2. Rabid, right wing and neo-fascist views are not new in Israel. In 1984 Rabbi Meir Kahane was elected to the Knesset representing his anti-Arab, anti-democratic and clerical vision for Israel. In 1988 his list was banned. Today, his views - expressed with less spittle and Hitler like speechifying - have spread across nearly a quarter of the new Knesset. Led by Yvette Lieberman of Yisrael Beiteinu, these odious views are likely to become part of Israeli state policy in various areas. State sanctioned discrimination against Palestinian citizens of Israel will increase, along with gutter level ugliness emitted by cabinet ministers.

3. The Israeli turn to the right, with all of the thuggishness, Jewish fundamentalism and militarism that suggests, will empower Hamas, Hizbullah and other religious and violent factions across the Arab world. Within those factions, internal struggles over between ideologues and realists are more likely to be won by the extremists. The right wing victory in Israel will undermine moderate Arab regimes and US allies, and inspire right wing opponents of President Obama to resist him with greater intensity using his efforts to advance peace as justification.

4. The remnants of the Zionist left have been crushed. Meretz and Labor - the heart of the coalition that Yitzhak Rabin led in 1992 - has been reduced to a handful. Not one of them has the making of an inspirational leader with new ideas. Ehud Barak (Labor) and Hayyim Oron (Meretz) have little to offer the public or their own party diehards. They are faced with a choice: admit that those leaders were wrong, and replace them, admit that their ideas were wrong, and change them, or charge their own former voters with being wrong while preparing to tell them 'we told you so' when prophesies of doom and gloom materialize. Human nature suggests the third option, while Israeli politics allows for it to actually work. It worked for Netanyahu.

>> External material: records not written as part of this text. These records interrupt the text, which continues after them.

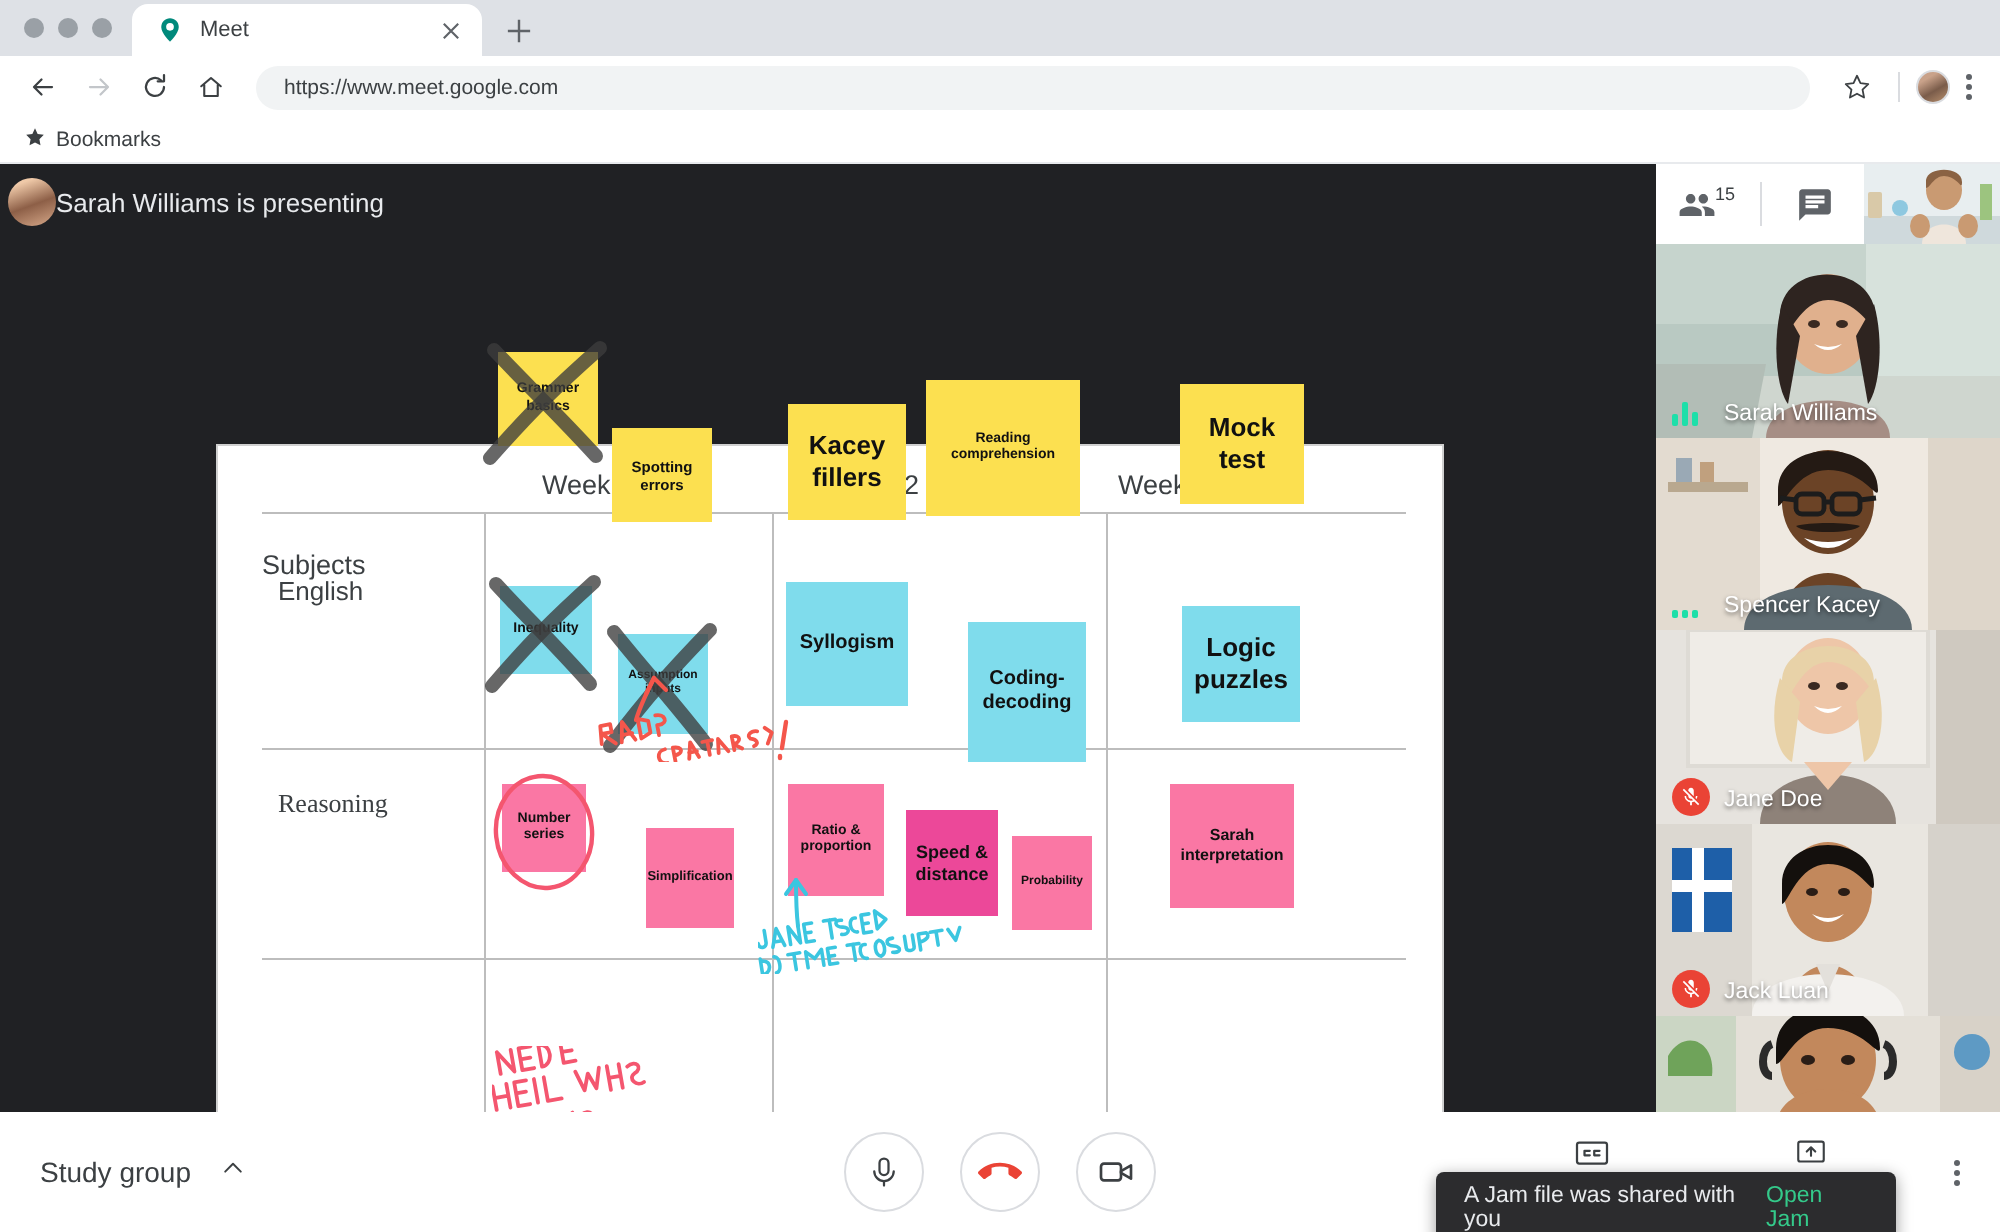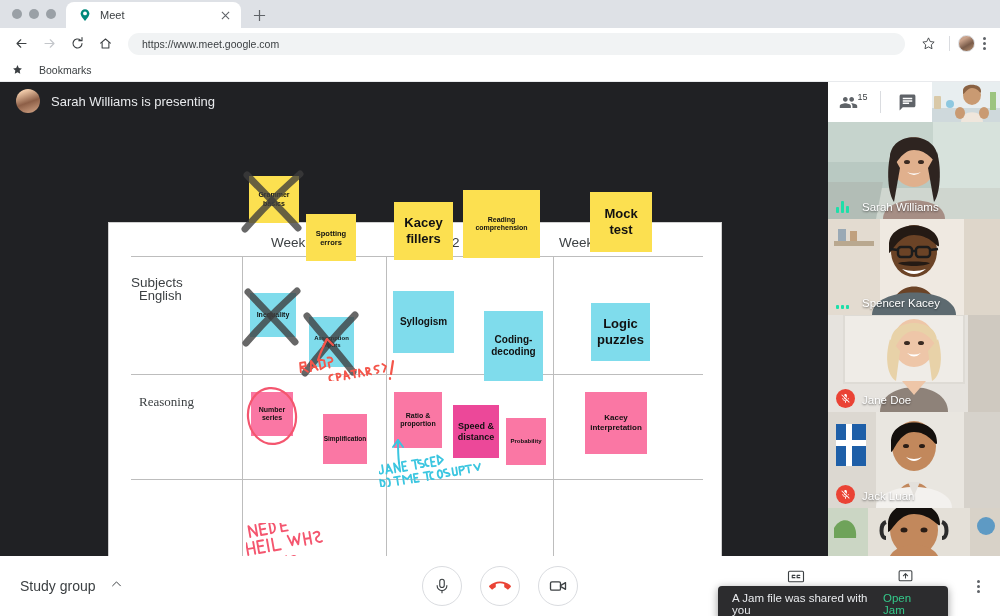--- a/index.html
+++ b/index.html
@@ -51,29 +51,29 @@
   .avatar-sm {
     width: 17px; height: 17px; border-radius: 50%;
     background: linear-gradient(150deg,#c9a28a 25%,#7a5c4a 60%,#b8906f 100%);
     border: 1px solid #dadce0;
   }
   .kebab { display: flex; flex-direction: column; gap: 2px; padding: 0 6px; }
   .kebab i { width: 3px; height: 3px; border-radius: 50%; background: #5f6368; display: block; }
 
   .bookmarks {
     height: 23px; background: #fff; display: flex; align-items: center;
-    padding: 0 12px; gap: 16px; border-bottom: 1px solid #e8eaed;
+    padding: 0 12px; gap: 5px; border-bottom: 1px solid #e8eaed;
   }
   .bm-label { font-size: 10.5px; color: #3c4043; }
 
   
   .meet { position: absolute; top: 82px; left: 0; width: 1000px; height: 534px; background: #202124; }
 
   .presenting-bar {
-    height: 38px; display: flex; align-items: center; gap: 11px; padding-left: 16px;
+    height: 38px; display: flex; align-items: center; padding-left: 4px;
   }
   .pres-avatar {
     width: 24px; height: 24px; border-radius: 50%;
     background: linear-gradient(160deg,#efc9a8 15%,#8d5f47 55%,#d7a98a 100%);
     flex: 0 0 24px;
   }
   .pres-text { font-size: 13px; color: #e8eaed; }
 
   .stage { position: absolute; top: 38px; left: 0; width: 828px; height: 443px; }
 
@@ -326,21 +326,21 @@
               <div class="note" style="left: 285px; top: 169px; width: 48px; height: 56px; background: rgb(250, 119, 164); font-size: 7px;">
                 <span>Ratio &amp; proportion</span>
               </div>
               <div class="note" style="left: 344px; top: 182px; width: 46px; height: 53px; background: #ec4899; font-size: 9px;">
                 <span>Speed &amp; distance</span>
               </div>
               <div class="note" style="left: 397px; top: 195px; width: 40px; height: 47px; background: rgb(250, 119, 164); font-size: 6px;">
                 <span>Probability</span>
               </div>
               <div class="note" style="left: 476px; top: 169px; width: 62px; height: 62px; background: rgb(250, 119, 164); font-size: 8px;">
-                <span>Kacey interpretation</span>
+                <span>Sarah interpretation</span>
               </div>
               <svg width="58" height="62" viewBox="0 0 58 62" style="position: absolute; left: 134px; top: 163px; pointer-events: none;">
                 <ellipse cx="29" cy="30" rx="24" ry="28" fill="none" stroke="#F4566F" stroke-width="2.2" transform="rotate(-6 29 30)"></ellipse>
               </svg>
             </div>
 
           <div class="anno" style="left:187px; top:110px;">
             <svg width="105" height="48" viewBox="0 0 105 48">
               <path d="M22 27 C24 20, 28 12, 31 6" stroke="#F4564B" stroke-width="2.1" fill="none" stroke-linecap="round"></path>
               <path d="M31 6 L27 14 M31 6 L37 12" stroke="#F4564B" stroke-width="2.1" fill="none" stroke-linecap="round"></path>

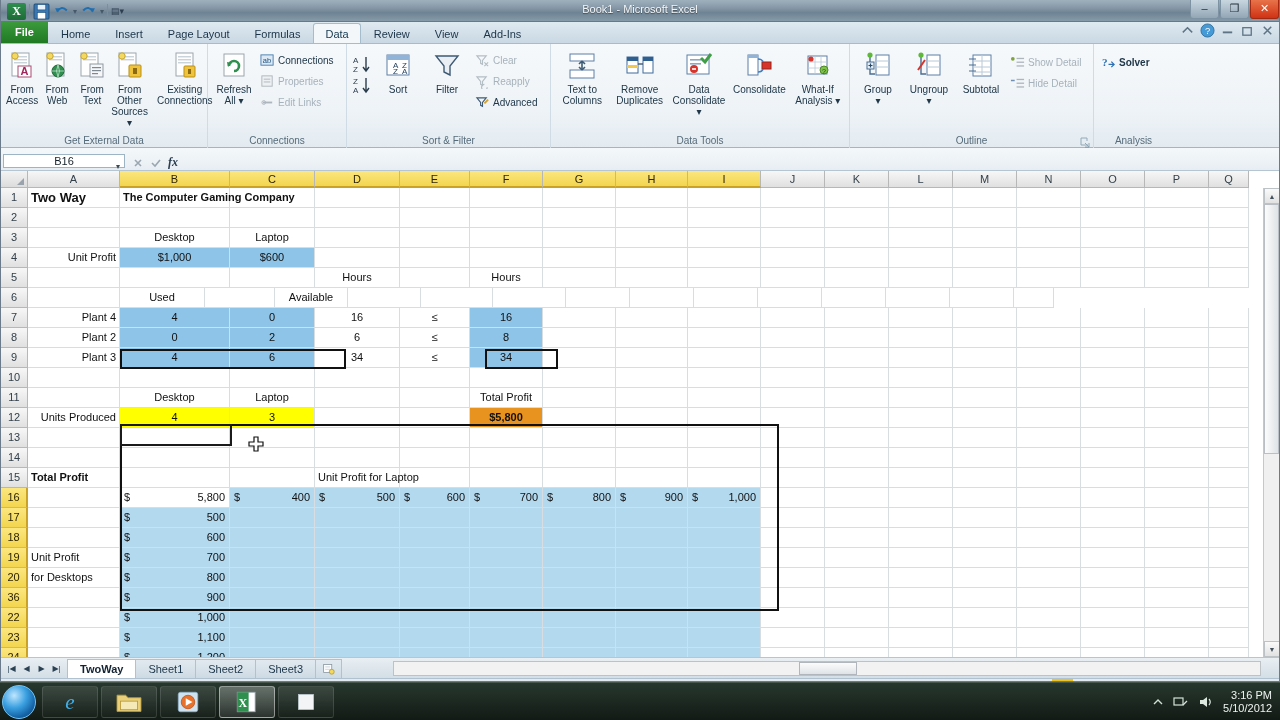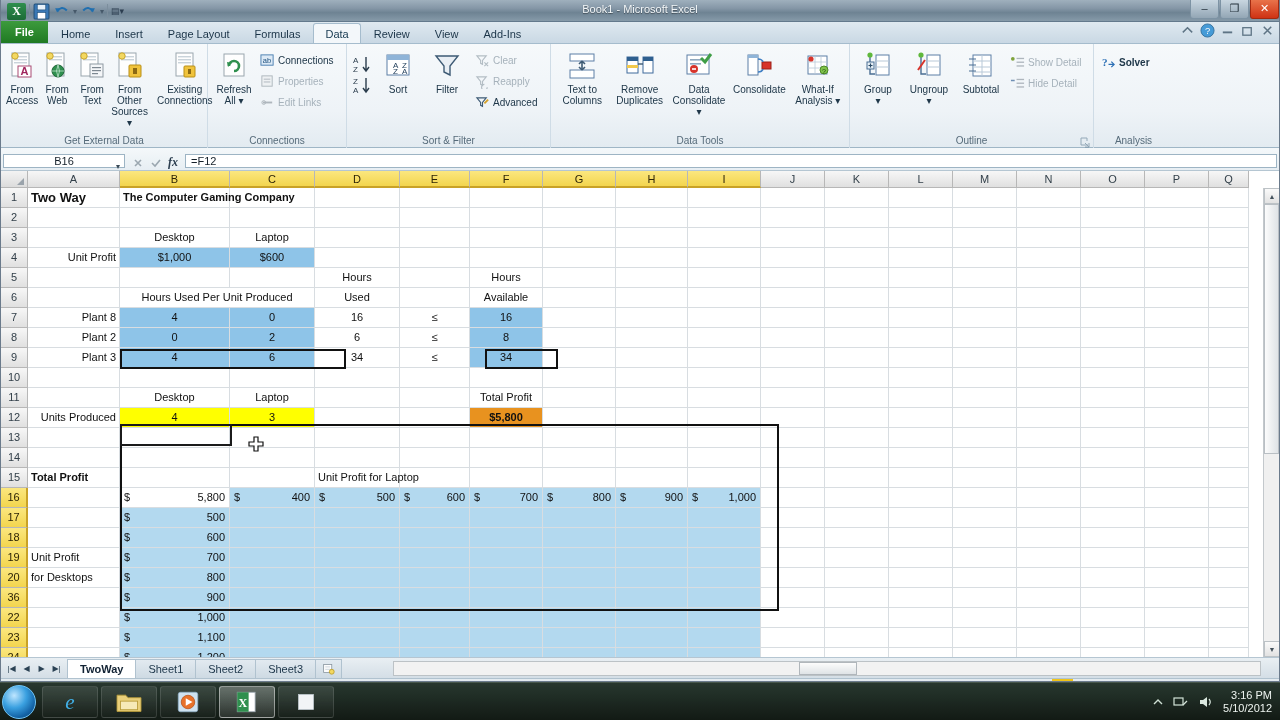--- a/index.html
+++ b/index.html
@@ -629,21 +629,20 @@
       </div>
       <div class="fb-btns">
         <svg class="fb-ico" viewBox="0 0 12 12">
             <path d="M3 3 L9 9 M9 3 L3 9" stroke="#5a6b78" stroke-width="1.6"></path>
           </svg>
         <svg class="fb-ico" viewBox="0 0 12 12">
             <path d="M2 6 L5 9 L10 3" stroke="#5a6b78" stroke-width="1.6" fill="none"></path>
           </svg>
         <span class="fx">fx</span>
       </div>
-      <div class="fb-input">=F12</div>
     </div>
 
     <div class="grid-wrap">
       <div class="corner"></div>
       <div class="colhead" id="colhead">
           <div class="ch" style="width: 92px;">A</div>
           <div class="ch sel" style="width: 110px;">B</div>
           <div class="ch sel" style="width: 85px;">C</div>
           <div class="ch sel" style="width: 85px;">D</div>
           <div class="ch sel" style="width: 70px;">E</div>
@@ -777,38 +776,37 @@
             <div class="cell " style="width: 64px; flex: 0 0 64px;"></div>
             <div class="cell " style="width: 64px; flex: 0 0 64px;"></div>
             <div class="cell " style="width: 64px; flex: 0 0 64px;"></div>
             <div class="cell " style="width: 64px; flex: 0 0 64px;"></div>
             <div class="cell " style="width: 64px; flex: 0 0 64px;"></div>
             <div class="cell " style="width: 64px; flex: 0 0 64px;"></div>
             <div class="cell " style="width: 40px; flex: 0 0 40px;"></div>
           </div>
           <div class="cellrow">
             <div class="cell " style="width: 92px; flex: 0 0 92px;"></div>
-            <div class="cell c span2" style="width: 195px; flex: 0 0 195px;">Hours Used Per Unit Produced</div>
             <div class="cell c" style="width: 85px; flex: 0 0 85px;">Used</div>
             <div class="cell " style="width: 70px; flex: 0 0 70px;"></div>
             <div class="cell c" style="width: 73px; flex: 0 0 73px;">Available</div>
             <div class="cell " style="width: 73px; flex: 0 0 73px;"></div>
             <div class="cell " style="width: 72px; flex: 0 0 72px;"></div>
             <div class="cell " style="width: 73px; flex: 0 0 73px;"></div>
             <div class="cell " style="width: 64px; flex: 0 0 64px;"></div>
             <div class="cell " style="width: 64px; flex: 0 0 64px;"></div>
             <div class="cell " style="width: 64px; flex: 0 0 64px;"></div>
             <div class="cell " style="width: 64px; flex: 0 0 64px;"></div>
             <div class="cell " style="width: 64px; flex: 0 0 64px;"></div>
             <div class="cell " style="width: 64px; flex: 0 0 64px;"></div>
             <div class="cell " style="width: 64px; flex: 0 0 64px;"></div>
             <div class="cell " style="width: 40px; flex: 0 0 40px;"></div>
           </div>
           <div class="cellrow">
-            <div class="cell r" style="width: 92px; flex: 0 0 92px;">Plant 8</div>
+            <div class="cell r" style="width: 92px; flex: 0 0 92px;">Plant 4</div>
             <div class="cell c fill-blue" style="width: 110px; flex: 0 0 110px;">4</div>
             <div class="cell c fill-blue" style="width: 85px; flex: 0 0 85px;">0</div>
             <div class="cell c" style="width: 85px; flex: 0 0 85px;">16</div>
             <div class="cell c" style="width: 70px; flex: 0 0 70px;">≤</div>
             <div class="cell c fill-blue" style="width: 73px; flex: 0 0 73px;">16</div>
             <div class="cell " style="width: 73px; flex: 0 0 73px;"></div>
             <div class="cell " style="width: 72px; flex: 0 0 72px;"></div>
             <div class="cell " style="width: 73px; flex: 0 0 73px;"></div>
             <div class="cell " style="width: 64px; flex: 0 0 64px;"></div>
             <div class="cell " style="width: 64px; flex: 0 0 64px;"></div>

5. The right wing strategic vision replaces ending the conflict with managing the conflict. This is a sober and realistic assessment of what is required (from the right wing perspective); a turn towards improving the occupation's efficiency instead of pretending to end it. It also means admitting to educated, secular, urben and kibbutz born Israelis that there is no hope. Israel is doomed to live by the sword for the foreseeable future. This runs counter to the dreams of the founding generation of Israel and to the dominant strain in popular culture. It runs counter to basic human nature, and requires massive amounts of fear and indoctrination to stay in place as the dominant cultural theme. Two things will happen: the exodus of educated and entreprenurial Israelis will continue, and Hamas will do everything in its power to sustain the right wing vision, which in turns helps it stay relevant.

6. President Obama and Hillary Clinton cannot actually influence the diplomatic environment under these circumstances. They have to either work in subtle ways to undermine the new government, hoping it fails spectaculary and is replaces in new elections, accept it and resign themselves to 4-5 years of pretending to make an effort without actually wasting political capital in the Arab world, or give up and walk away Bush style. (I sincerely hope I'm wrong.)

7. Forces in the American Jewish community hoping to pressure the US administration to support peace are in a very difficult situation. Even if they are successful in mobilizing that constituency  they won't see real success on the ground in Israel and Palestine. I hope they have a plan for getting through the lean years until the next round of elections in Israel.